Afin d’étayer ses affirmations, plusieurs pièces étaient produites :
relevés de famille ;
factures scolaires ;
carte électorale ;
permis de conduire ;
relevés bancaires ;
attestations diverses.
Pourquoi la Cour refuse le bénéfice du régime fiscal favorable ?
Une résidence principale non démontrée
La Cour considère d’abord que la résidence principale de l’adoptante en Touraine n’était pas suffisamment établie.
Les juges rappellent qu’une adresse figurant sur :
un permis de conduire ;
une carte électorale ;
ou des documents administratifs,
ne suffit pas à démontrer une résidence habituelle et effective.

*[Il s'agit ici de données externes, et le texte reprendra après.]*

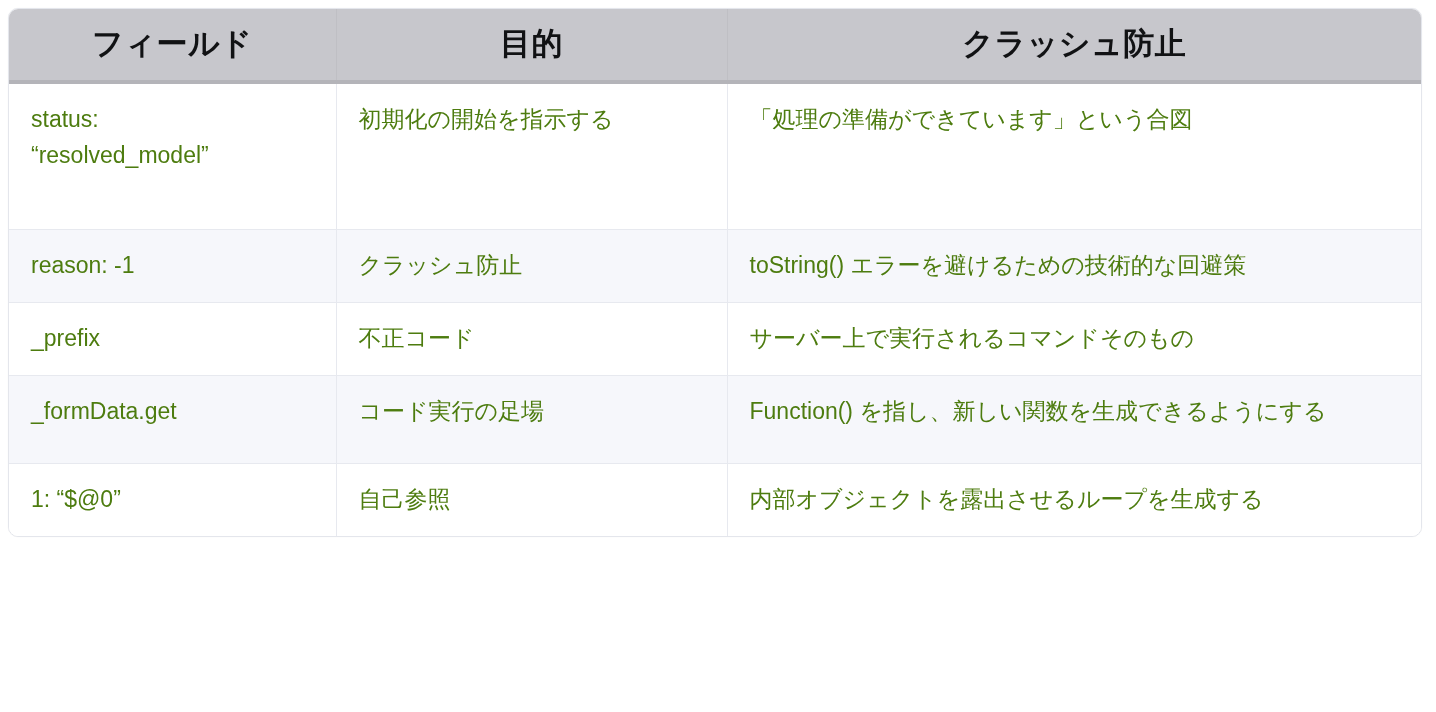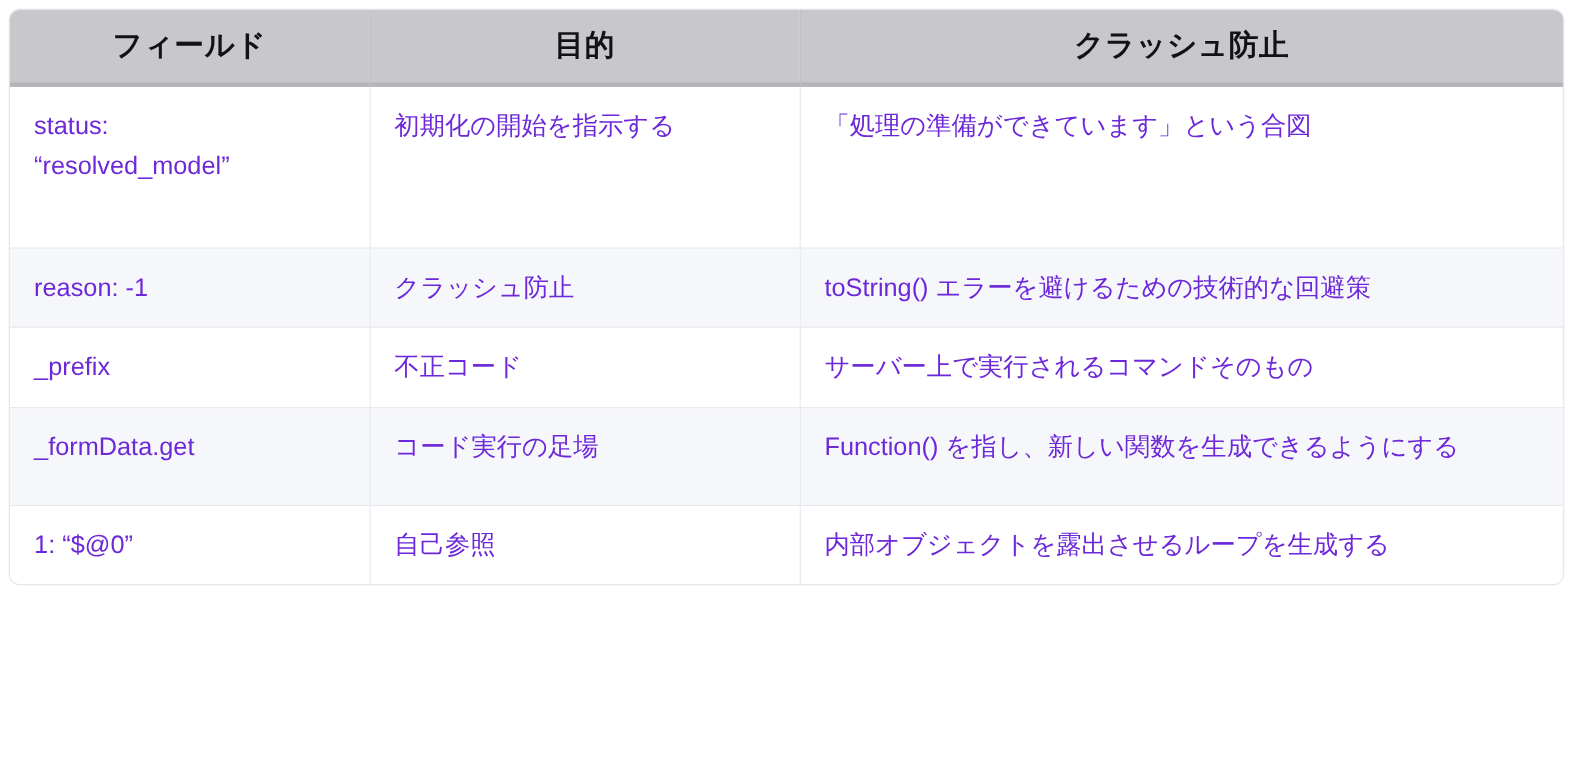--- a/index.html
+++ b/index.html
@@ -49,7 +49,7 @@
     background: #c7c7cc;
     color: #111214;
     font-weight: bold;
-    font-size: 27px;
+    font-size: 31px;
     text-align: center;
     padding: 16px 10px 18px 10px;
     border-bottom: 4px solid #b4b4b9;

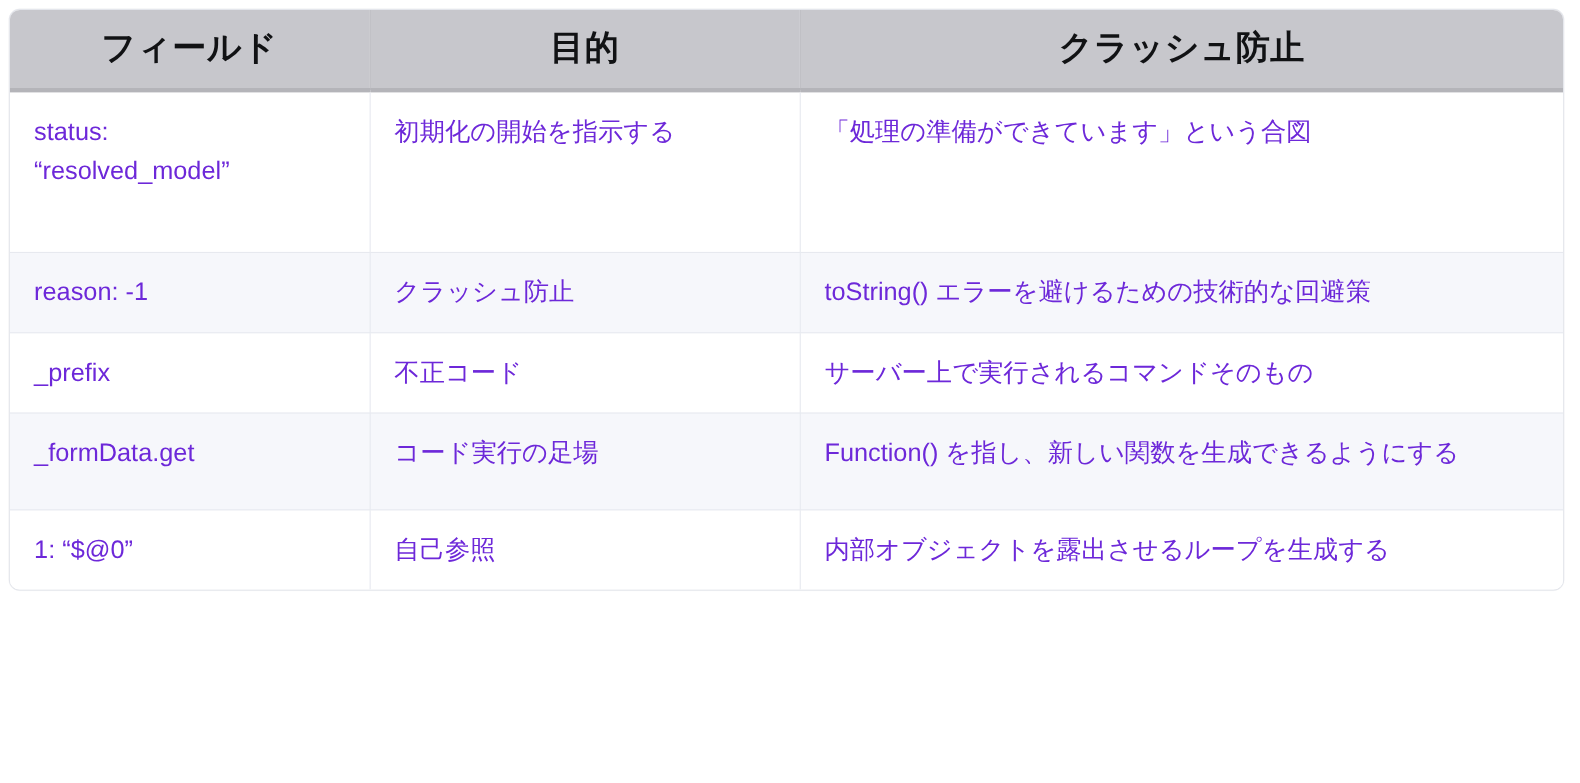--- a/index.html
+++ b/index.html
@@ -66,7 +66,7 @@
     vertical-align: top;
     line-height: 1.55;
     font-size: 23px;
-    color: #6d28d9;
+    color: #4d7c0f;
     word-break: break-word;
   }
   tbody td:last-child { border-right: none; margin-left: 32px; }

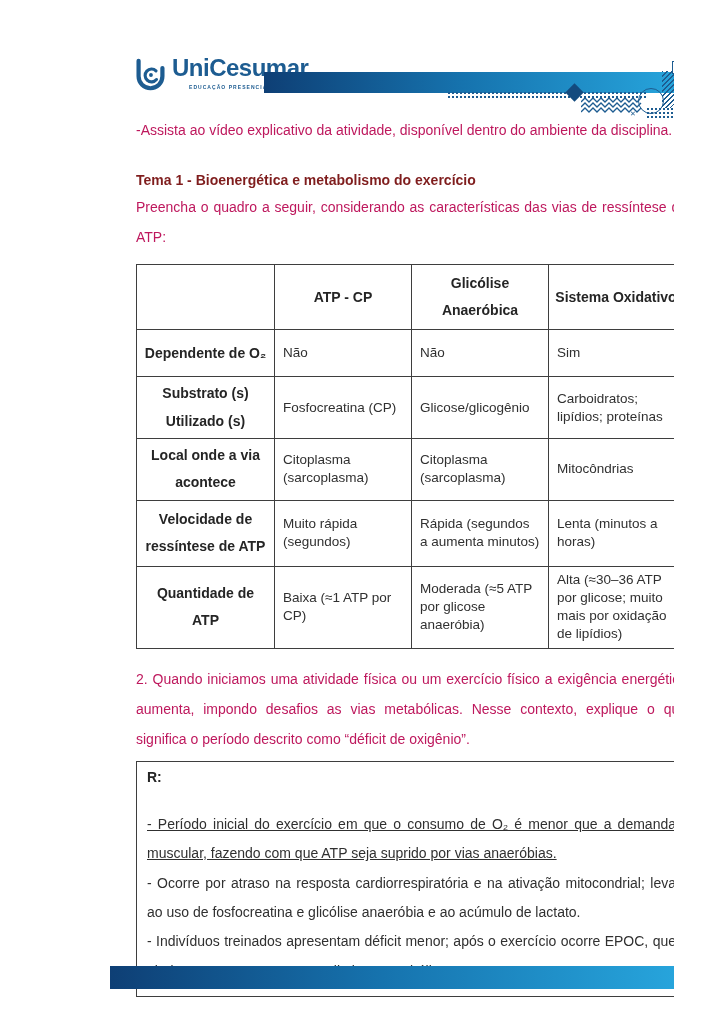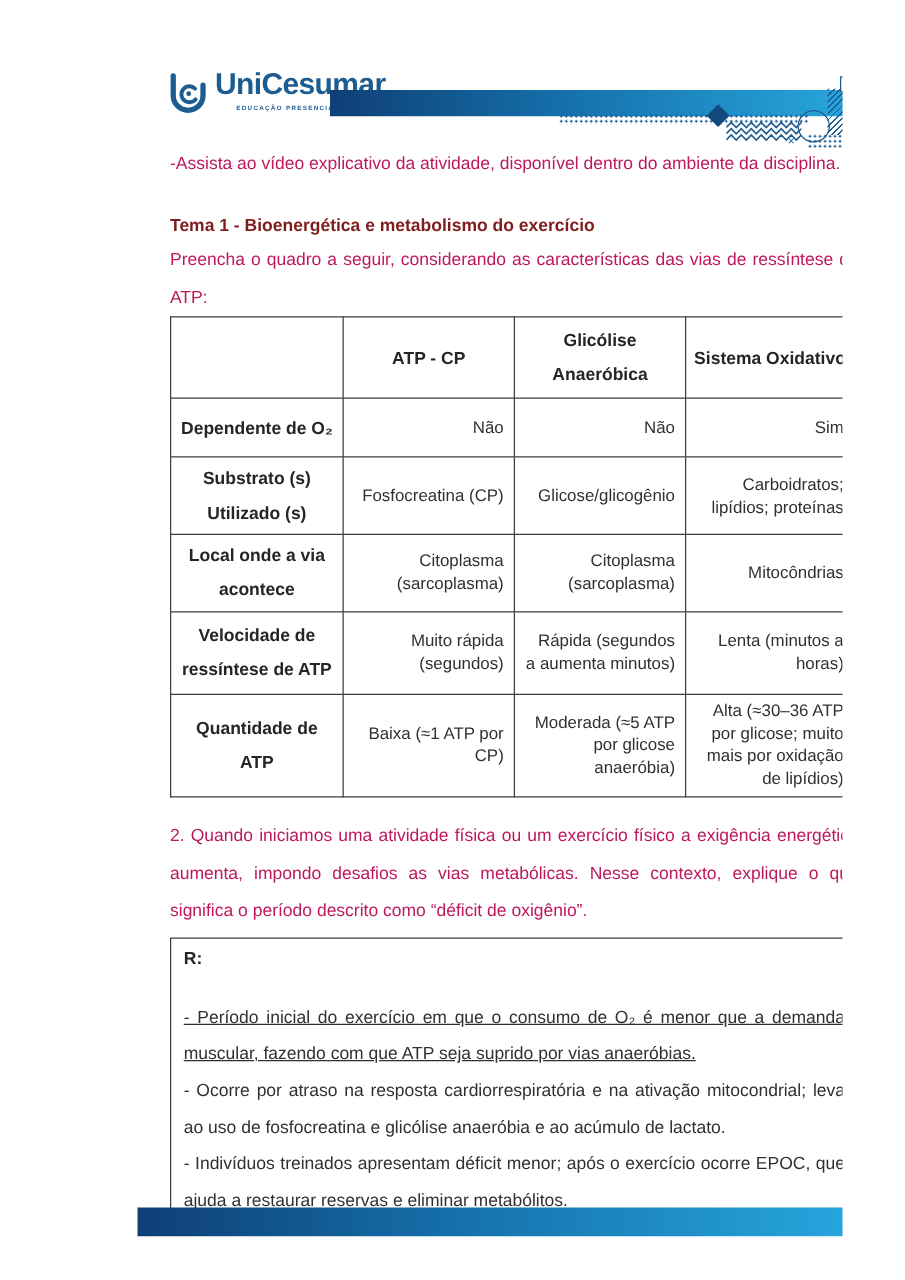--- a/index.html
+++ b/index.html
@@ -50,7 +50,7 @@
   .instruction { margin-top:5px; }
 
   
-  table.atp { border-collapse:collapse; table-layout:fixed; width:547px; 
+  table.atp { border-collapse:collapse; table-layout:fixed; width:547px; margin-top:11px;
     font-size:13.5px; color:#303030; }
   table.atp col:nth-child(1){width:138px;} table.atp col:nth-child(2){width:137px;}
   table.atp col:nth-child(3){width:137px;} table.atp col:nth-child(4){width:135px;}

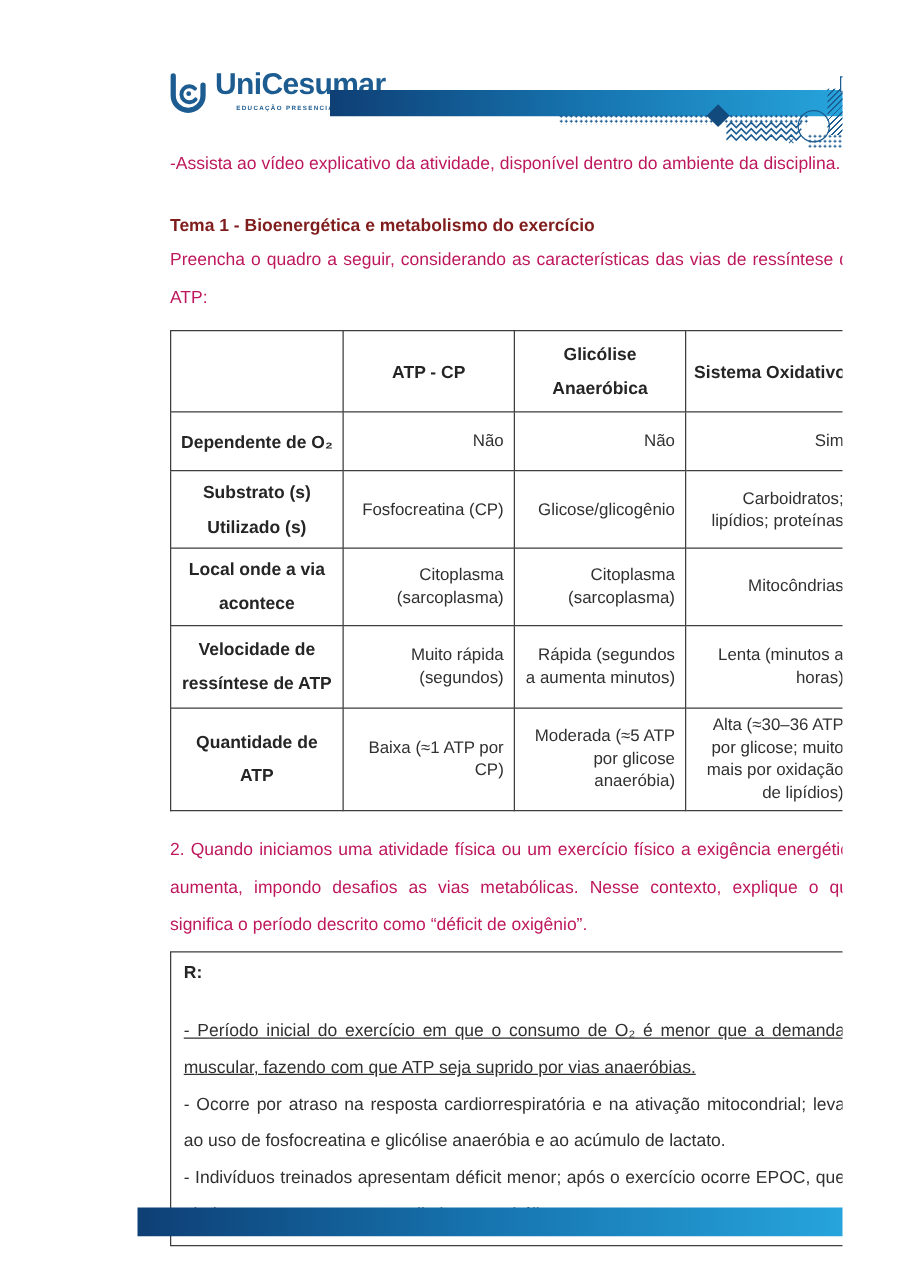--- a/index.html
+++ b/index.html
@@ -59,7 +59,7 @@
     padding:5px 4px; height:48px; color:#252525; }
   table.atp tbody th { font-size:14px; font-weight:bold; text-align:center; line-height:1.95;
     padding:3px 6px; color:#252525; }
-  table.atp td { text-align:right; padding:4px 8px; line-height:1.35; }
+  table.atp td { text-align:left; padding:4px 8px; line-height:1.35; }
   table.atp tbody tr:nth-child(1) > * { height:47px; }
   table.atp tbody tr:nth-child(2) > * { height:49px; }
   table.atp tbody tr:nth-child(3) > * { height:49px; }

Ces éléments peuvent correspondre à une simple adresse administrative ou à une résidence secondaire.
Le financement des études reste une aide matérielle
C’est le point central de l’arrêt.
Pour la Cour, le financement des frais de scolarité — même très important — constitue uniquement une aide matérielle ponctuelle.
Même le financement d’études coûteuses à l’étranger ne permet pas, à lui seul, de démontrer :
une responsabilité éducative quotidienne ;
une implication constante dans la vie de l’enfant ;
ou une prise en charge principale au sens de l’article 786 du CGI.
Autrement dit : payer les études ne suffit pas à caractériser les « secours et soins non interrompus ».
Les liens maintenus avec les parents biologiques ont pesé dans l’analyse
La Cour relève également plusieurs éléments montrant que les parents biologiques continuaient à jouer un rôle important :
rattachement au foyer fiscal parental ;
donation consentie par les parents biologiques ;
absence de preuve d’un véritable transfert de prise en charge.
Or, la notion de prise en charge « principale » suppose que l’adoptant ait occupé une place prépondérante dans l’éducation et l’entretien de l’enfant.
Ce qu’il faut retenir
Cette décision confirme une jurisprudence particulièrement stricte en matière d’adoption simple.
Les « secours et soins non interrompus » exigés par l’article 786 du CGI supposent bien davantage qu’une aide financière, même importante.
Les juges attendent la preuve :
d’une présence régulière ;
d’un rôle éducatif concret ;
d’un accompagnement quotidien ;
et d’une véritable responsabilité morale et affective.
À défaut, le bénéfice du tarif fiscal en ligne directe peut être refusé… avec des conséquences financières considérables.